◆ Required action
Please look for the string "align" below and report every line in which it occurs.

◆ Provided data
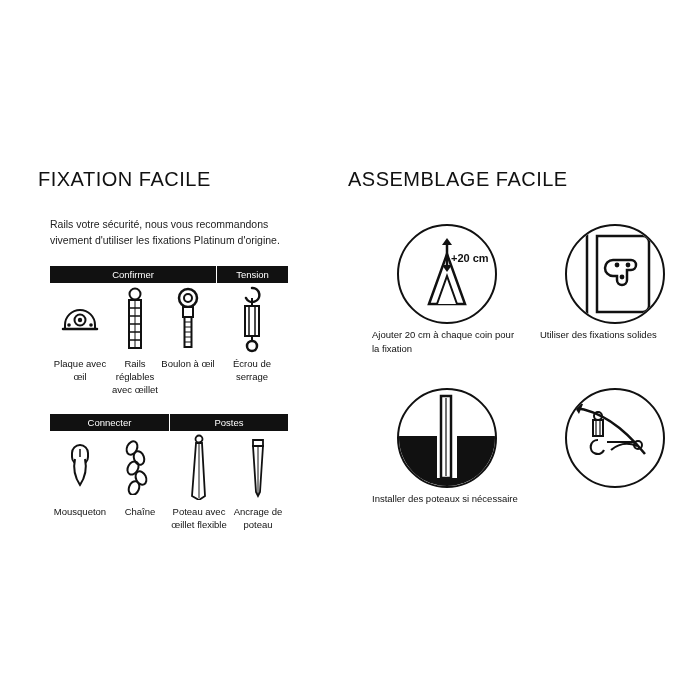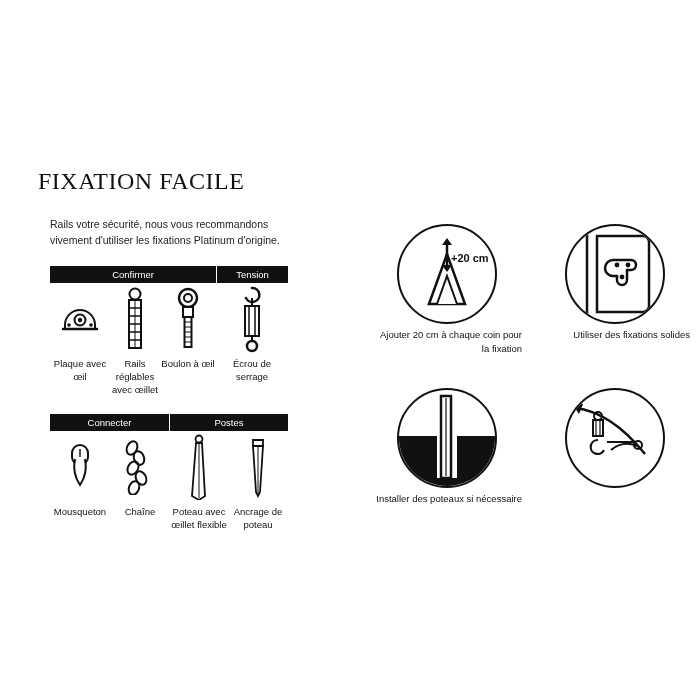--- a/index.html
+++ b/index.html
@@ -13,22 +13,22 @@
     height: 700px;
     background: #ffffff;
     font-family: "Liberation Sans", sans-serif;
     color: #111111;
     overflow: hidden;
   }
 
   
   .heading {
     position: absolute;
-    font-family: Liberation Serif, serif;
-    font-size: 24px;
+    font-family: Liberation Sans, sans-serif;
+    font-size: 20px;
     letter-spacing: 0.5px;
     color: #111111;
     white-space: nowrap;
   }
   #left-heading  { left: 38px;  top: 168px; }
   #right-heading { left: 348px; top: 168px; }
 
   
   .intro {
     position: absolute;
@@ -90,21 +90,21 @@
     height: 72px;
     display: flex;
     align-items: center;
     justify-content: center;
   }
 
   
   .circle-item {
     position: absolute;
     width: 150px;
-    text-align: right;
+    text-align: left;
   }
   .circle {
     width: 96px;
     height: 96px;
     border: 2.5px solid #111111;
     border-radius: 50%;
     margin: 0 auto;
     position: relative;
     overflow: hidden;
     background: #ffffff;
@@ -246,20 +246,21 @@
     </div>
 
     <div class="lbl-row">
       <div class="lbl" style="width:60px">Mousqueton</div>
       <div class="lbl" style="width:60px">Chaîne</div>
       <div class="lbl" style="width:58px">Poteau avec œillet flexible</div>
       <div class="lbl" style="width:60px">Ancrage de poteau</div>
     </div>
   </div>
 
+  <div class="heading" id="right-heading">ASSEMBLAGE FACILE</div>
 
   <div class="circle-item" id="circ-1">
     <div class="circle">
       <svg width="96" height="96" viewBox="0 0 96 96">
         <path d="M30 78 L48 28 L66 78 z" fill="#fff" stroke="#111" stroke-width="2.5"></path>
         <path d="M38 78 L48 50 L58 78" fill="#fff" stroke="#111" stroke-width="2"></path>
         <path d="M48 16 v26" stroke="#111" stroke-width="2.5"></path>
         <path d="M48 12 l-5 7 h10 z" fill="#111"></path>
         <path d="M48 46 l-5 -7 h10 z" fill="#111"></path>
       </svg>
---
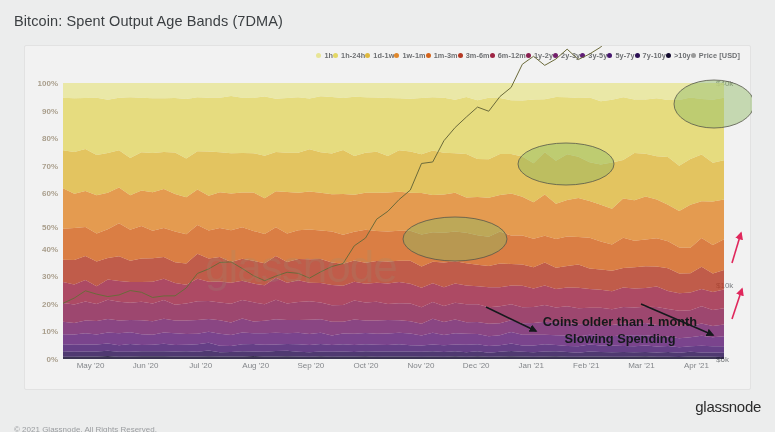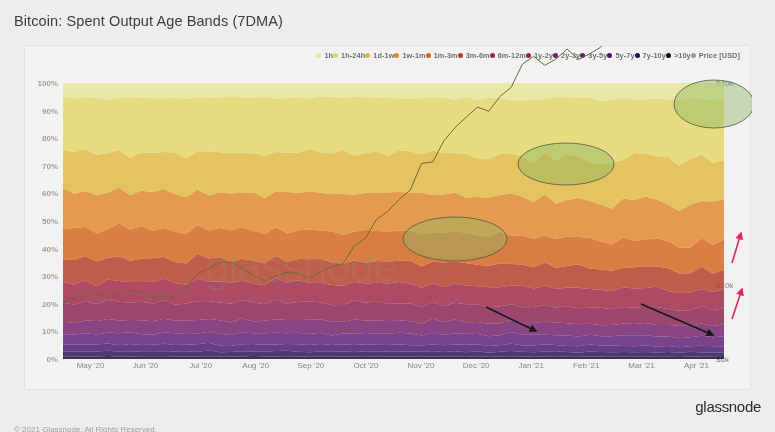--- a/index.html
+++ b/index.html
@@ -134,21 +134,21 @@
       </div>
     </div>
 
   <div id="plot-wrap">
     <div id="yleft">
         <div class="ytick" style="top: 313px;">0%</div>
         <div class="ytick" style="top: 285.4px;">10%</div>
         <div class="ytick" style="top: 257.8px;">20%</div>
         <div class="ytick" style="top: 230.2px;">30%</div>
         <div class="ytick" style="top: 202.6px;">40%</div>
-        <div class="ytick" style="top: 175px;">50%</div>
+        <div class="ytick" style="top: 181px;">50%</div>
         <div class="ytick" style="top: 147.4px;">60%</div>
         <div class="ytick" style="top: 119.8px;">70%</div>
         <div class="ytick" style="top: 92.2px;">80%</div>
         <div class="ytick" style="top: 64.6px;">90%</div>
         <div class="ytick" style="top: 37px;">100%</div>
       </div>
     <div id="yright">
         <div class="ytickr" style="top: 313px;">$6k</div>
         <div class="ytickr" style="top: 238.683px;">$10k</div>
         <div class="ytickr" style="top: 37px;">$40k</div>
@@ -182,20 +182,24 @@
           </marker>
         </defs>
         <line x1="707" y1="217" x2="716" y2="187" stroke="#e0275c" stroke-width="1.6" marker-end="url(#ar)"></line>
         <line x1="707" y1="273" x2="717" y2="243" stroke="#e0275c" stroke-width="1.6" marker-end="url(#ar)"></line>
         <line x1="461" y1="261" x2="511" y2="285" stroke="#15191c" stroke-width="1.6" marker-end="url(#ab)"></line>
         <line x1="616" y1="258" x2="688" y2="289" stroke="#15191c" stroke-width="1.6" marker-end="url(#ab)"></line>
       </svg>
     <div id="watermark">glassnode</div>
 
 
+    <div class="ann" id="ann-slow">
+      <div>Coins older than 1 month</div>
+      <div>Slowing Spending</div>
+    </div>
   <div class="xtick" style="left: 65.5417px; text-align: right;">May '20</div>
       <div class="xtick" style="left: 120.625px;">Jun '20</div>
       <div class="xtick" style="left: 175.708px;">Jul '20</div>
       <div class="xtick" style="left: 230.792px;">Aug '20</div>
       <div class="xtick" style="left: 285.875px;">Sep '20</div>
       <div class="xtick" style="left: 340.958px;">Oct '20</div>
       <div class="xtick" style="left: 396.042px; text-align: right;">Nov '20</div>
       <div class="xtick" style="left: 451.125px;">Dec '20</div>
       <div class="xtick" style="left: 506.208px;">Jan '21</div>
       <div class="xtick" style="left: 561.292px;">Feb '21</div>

◆ Solution for this task
     align-items: center;
-    text-align: right;
+    text-align: left;
   <div class="xtick" style="left: 65.5417px; text-align: right;">May '20</div>
       <div class="xtick" style="left: 396.042px; text-align: right;">Nov '20</div>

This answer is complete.